Carson talked about the impact of government cuts in California – and that it is going beyond effecting those in lower income neighborhoods and reaching a broader swath of individuals.  For example,  the City of San Jose is trying to save money by turning off the street lights in the city.   Lack of lighting is associated with higher crime.  Suddenly, it impacts people beyond those who are most vulnerable and he pointed out that this is an opportunity to step up the conversation with more people about solutions.   “What can a community do for itself?” he asked.  He talked about the potential that people and agencies in the room have of creating a movement.

Leading with the Heart

He discussed the topic of regional philanthropy and giving.    He urged people in the room to lead with the heart, not the head.   He said that the heart wants to know the stories, not the statistics and jargon.   Collect the anecdotes and then follow up with the numbers.   He also talked about the lost opportunity for continued donor engagement.  “Once we get that first check, we say – oh, we’ve got them.  Put them on the donor  list.   The only time we reach out to them is when we ask them for money.”   His advice was to schedule “heart time.”  – That is meet with your donors and engage with them — share a story that isn’t linked to an ask.  What terrific advice for social media strategies too.
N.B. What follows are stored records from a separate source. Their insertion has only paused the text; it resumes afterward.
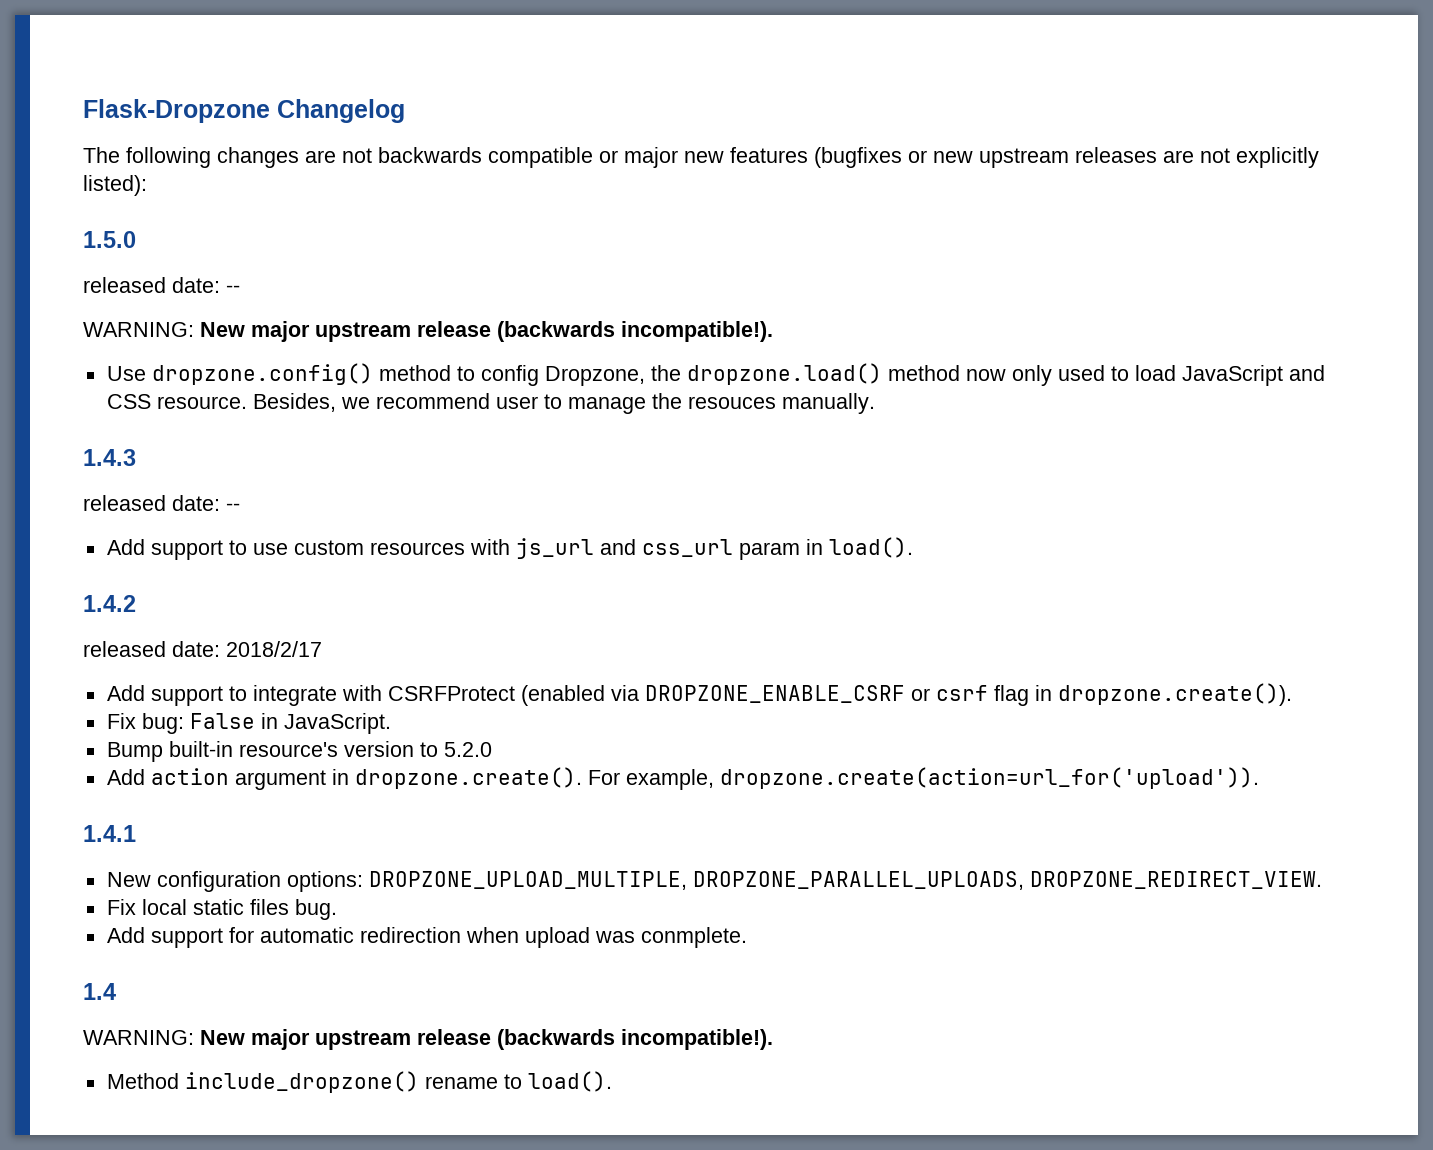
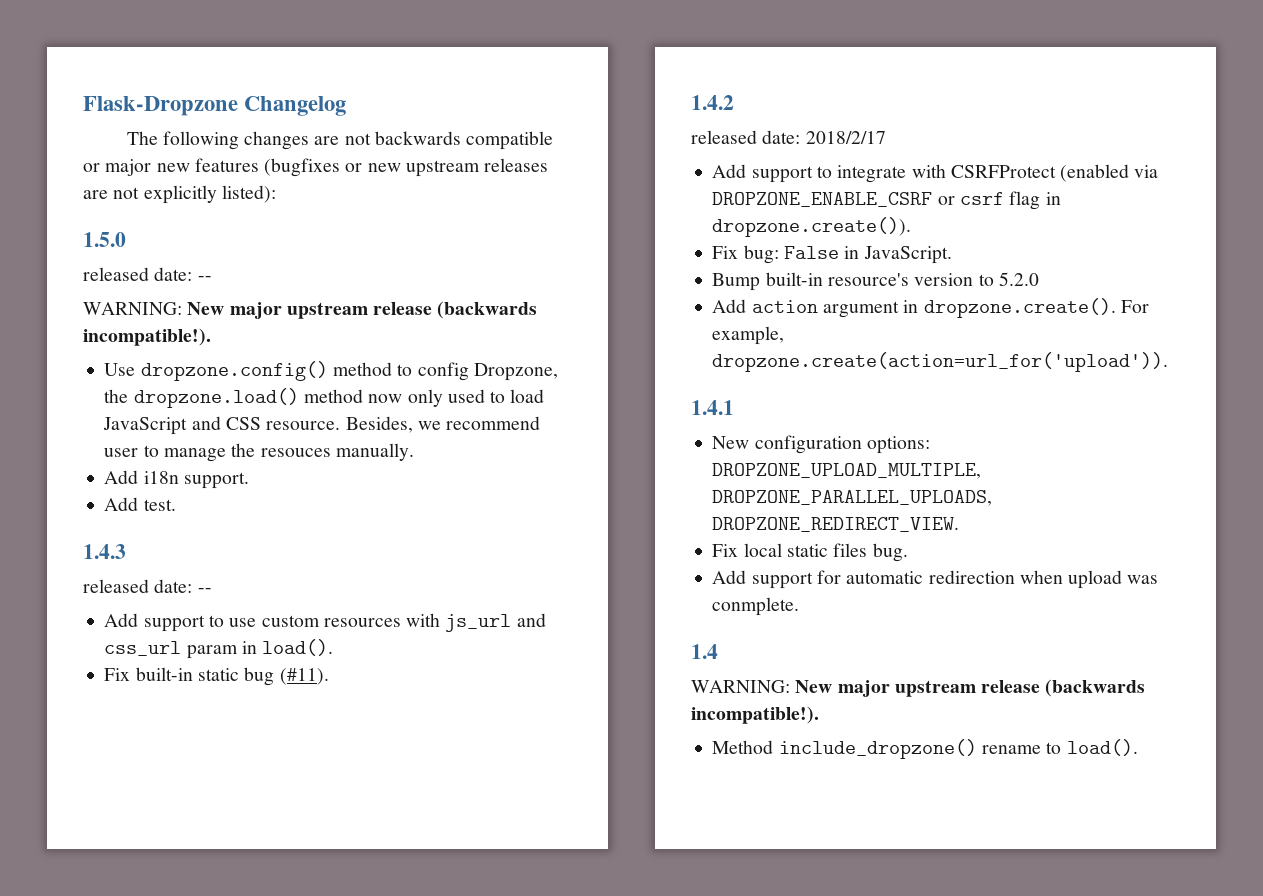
+ Add i18n support.
+ Add test.
+ Fix built-in static bug (#11).

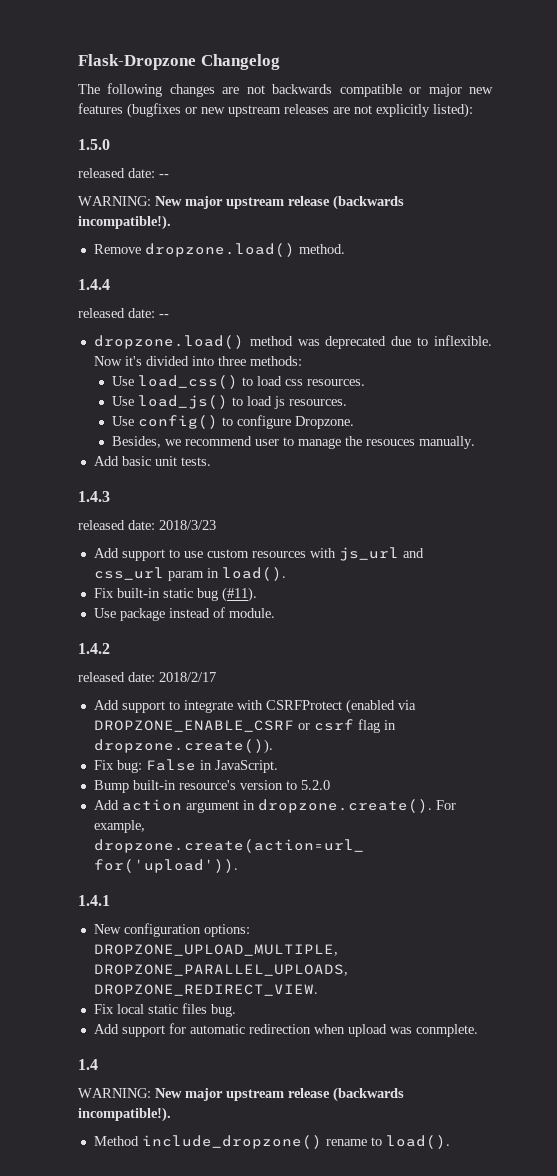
- Use dropzone.config() method to config Dropzone, the dropzone.load() method now only used to load JavaScript and CSS resource. Besides, we recommend user to manage the resouces manually.
+ Remove dropzone.load() method.
+ 1.4.4
+ released date: --
+ dropzone.load() method was deprecated due to inflexible. Now it's divided into three methods:
+ Use load_css() to load css resources.
+ Use load_js() to load js resources.
+ Use config() to configure Dropzone.
+ Besides, we recommend user to manage the resouces manually.
- Add i18n support.
- Add test.
+ Add basic unit tests.
  1.4.3
- released date: --
+ released date: 2018/3/23
+ Use package instead of module.

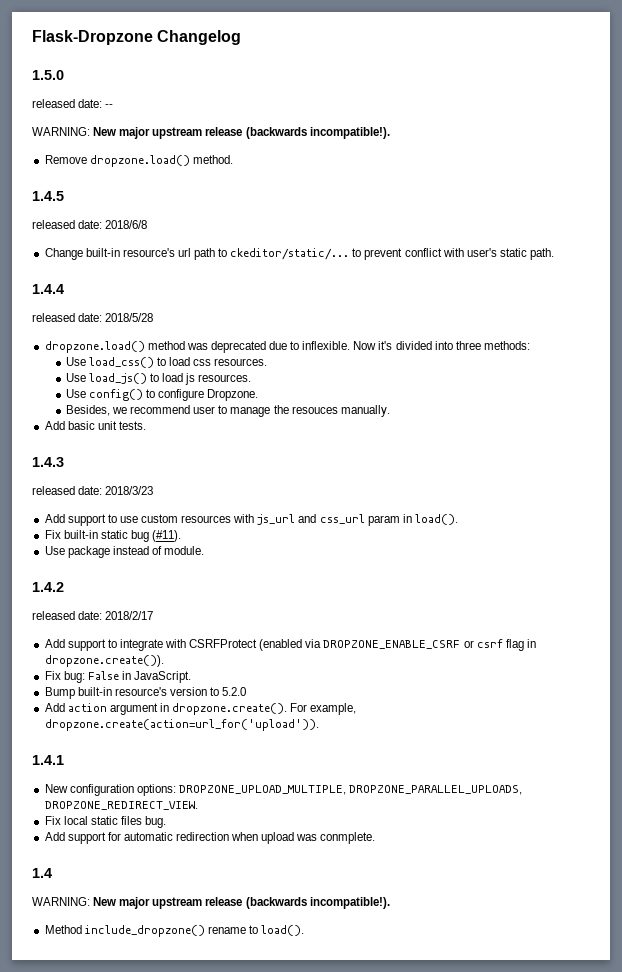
- The following changes are not backwards compatible or major new features (bugfixes or new upstream releases are not explicitly listed):
+ 1.4.5
+ released date: 2018/6/8
+ Change built-in resource's url path to ckeditor/static/... to prevent conflict with user's static path.
  1.4.4
- released date: --
+ released date: 2018/5/28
He also had some good points about board management.  Nonprofit need to think about their board as brand advocates, not a group of people who can’t speak from the heart about the organization or answer questions like “Go ask staff.”      Board empowerment and education as advocates is important so they can talk to their neighbors or their Facebook friends about the nonprofit’s work.

Mobile Technology and Social Media and Real Time Learning

I also want to reflect a bit on the use of social media and mobile technology to support nonprofit professional learning at conferences.

In the last two years, Twitter hashtags or what we call the “Back Channel” have become the standard way to integrate social media  “During” conferences, particularly for technology crowds.    Early adopters are skilled at embracing  distraction where attention is conversation.

In contrast, mobile polling offers is a more structured form of interaction.   If used creatively, this can help shape programmatic decisions in real-time.    We know that the first rule of programs is know the audience – what better way than to know the audience in real time.    Using mobile tools to collect and summarize data for real-time  decisions  opens up all kinds of creative interaction design possibilities to enhance professional learning experiences.

Nelson Layag, my colleague at Compasspoint, shared  how they were experimenting with text polls.   They used a service called “Polls Everywhere” to set up shortcodes that the audience could text a vote for a topic during discussion as well as share specific questions for the Q/A.   There is also Twitter integration.    It is fairly simple to use and while not free, it is relatively inexpensive.

As Nelson comments in the video,  this particular gathering was a small enough for them to design a simple pilot to test out the technology and learn how they might use it in their annual nonprofit day.   The first concept they were playing with was to use it to get real-time feedback to shape the lunch discussion and Q/A.   In the future, Nelson envisions being able to use it to  gather feedback in real time during lunch to perhaps shape the afternoon’s session topics.

Nelson mentioned that they thought they might need detailed printed instructions on the table, but it more than 50% of the room participated which is a good participation rate.    As Nelson notes,  “I think that thanks to American Idol, people know how to text vote.”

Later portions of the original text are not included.